Friday, September 1, 2017

Psalm 25

You might remember that I've been reading in Psalms or more properly having Psalms read to me read to me by my computer. This  verse has always stood out to me because of many reasons. One, it is the opposite of what we think God wants and two, it seems presumptuous. This is the verse:
Psalms 11 For thy name's sake, O Lord, pardon mine iniquity; for it is great.

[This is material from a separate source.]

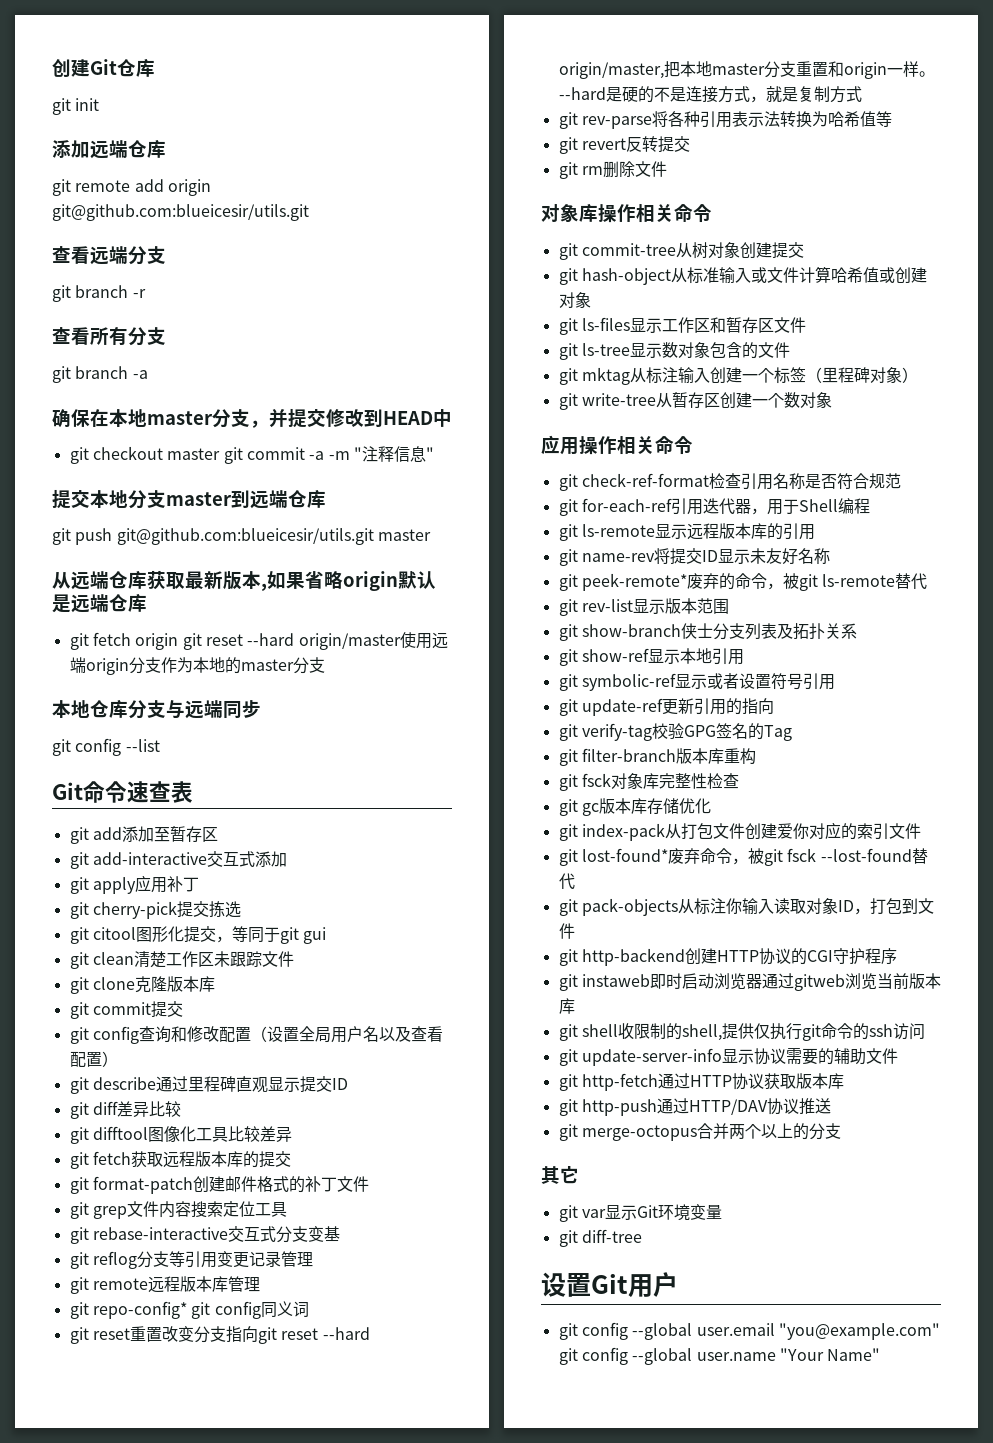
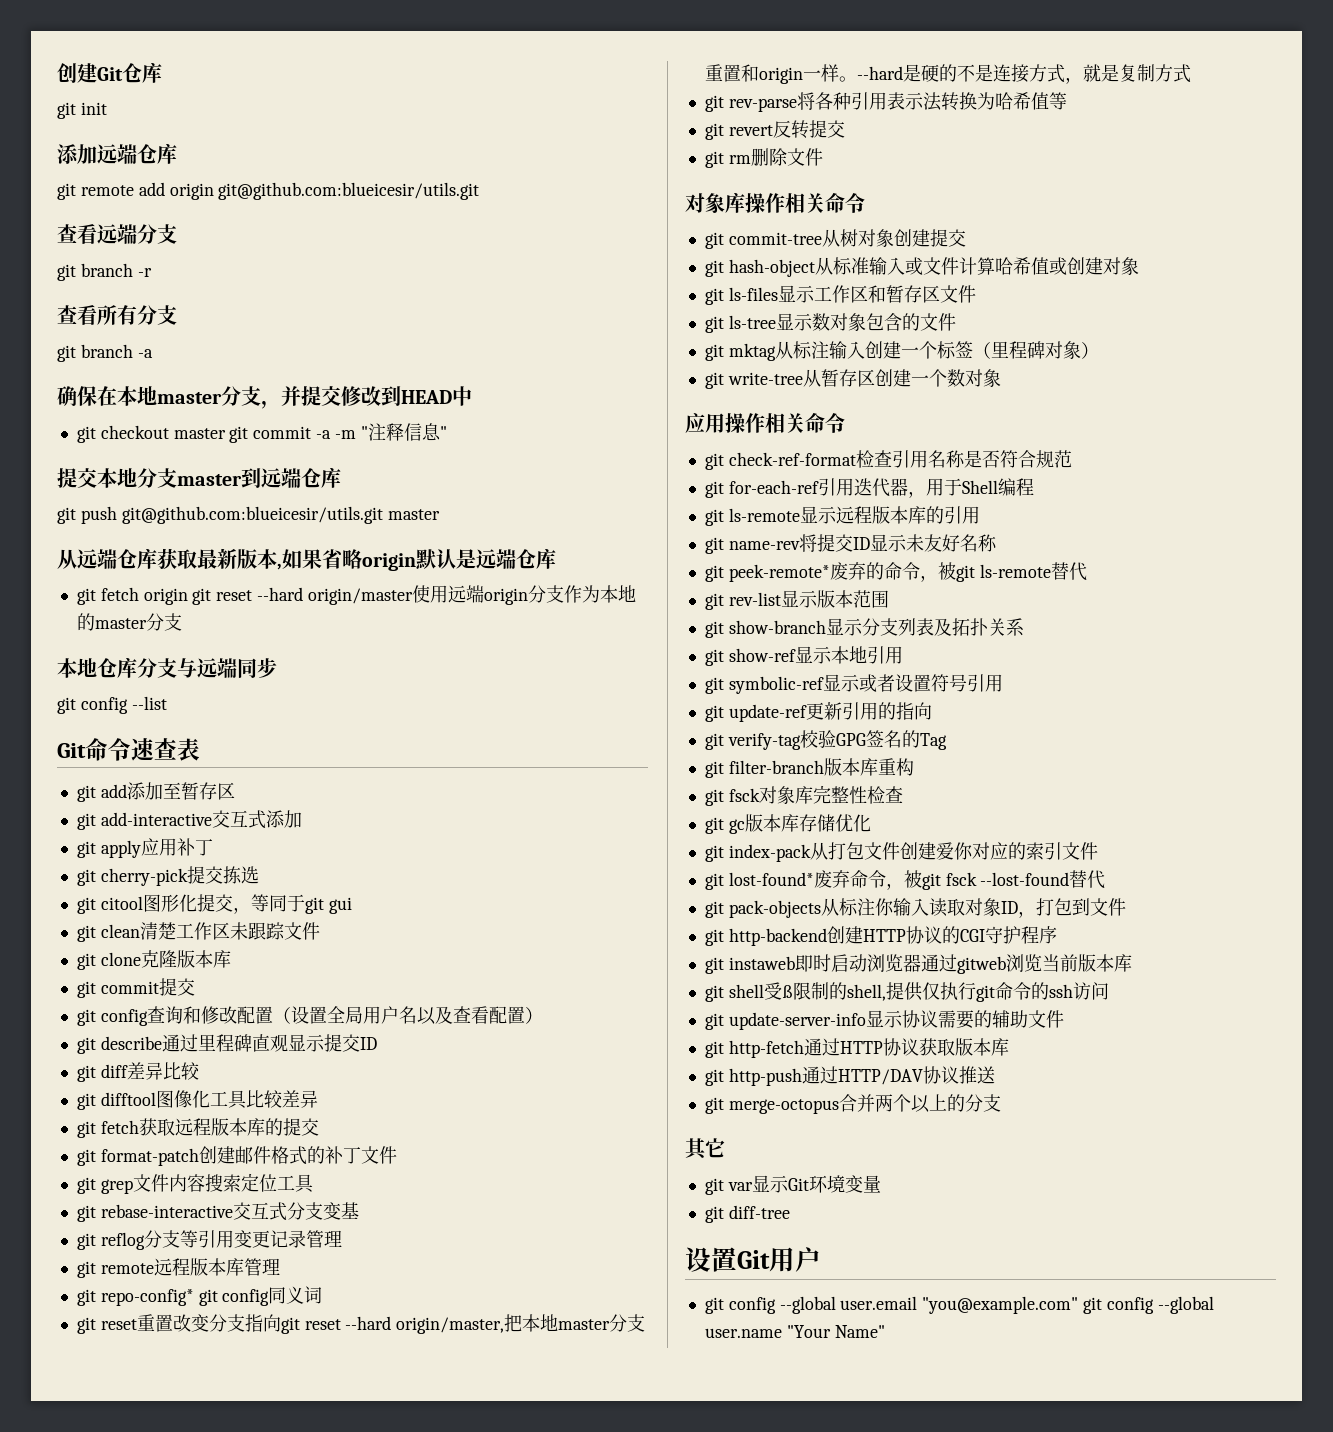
[680,623,713,639] 侠士 -> [825,618,863,636] 显示
[617,1023,634,1040] 收 -> [763,982,793,1000] 受ß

This Psalm is attributed to David. David had a great start as God's man but then in late life was befallen by a number of weaknesses and sins. He is always called "a man after God's own heart". Does this mean that God overlooks sin? No one reading about David would come to that conclusion so the answer is no. What makes David a man of God is that he knows God's heart. He knows God forgives sin and wants a relationship. David may err and sin but he always falls back on God's great mercy because it is the only hope. God's righteous and then in David's cases he suffers at the hand of a just God but also receives God's mercy. God is not only righteous but he is merciful to those who seek him.
This Psalm verse reminds me of when the prodigal son returned to his father. This is in Luke 15. I hope to share more on that story because it is so much more than just the prodigal. It involves both sons and the father and mirrors the human condition. I hope to follow up on this later time. Friday afternoons and the weekend are hard to find time when there is no one near that I can have complete silence. I can ask for it when people are here like my wife or sons, but really don't want to because I enjoy their company.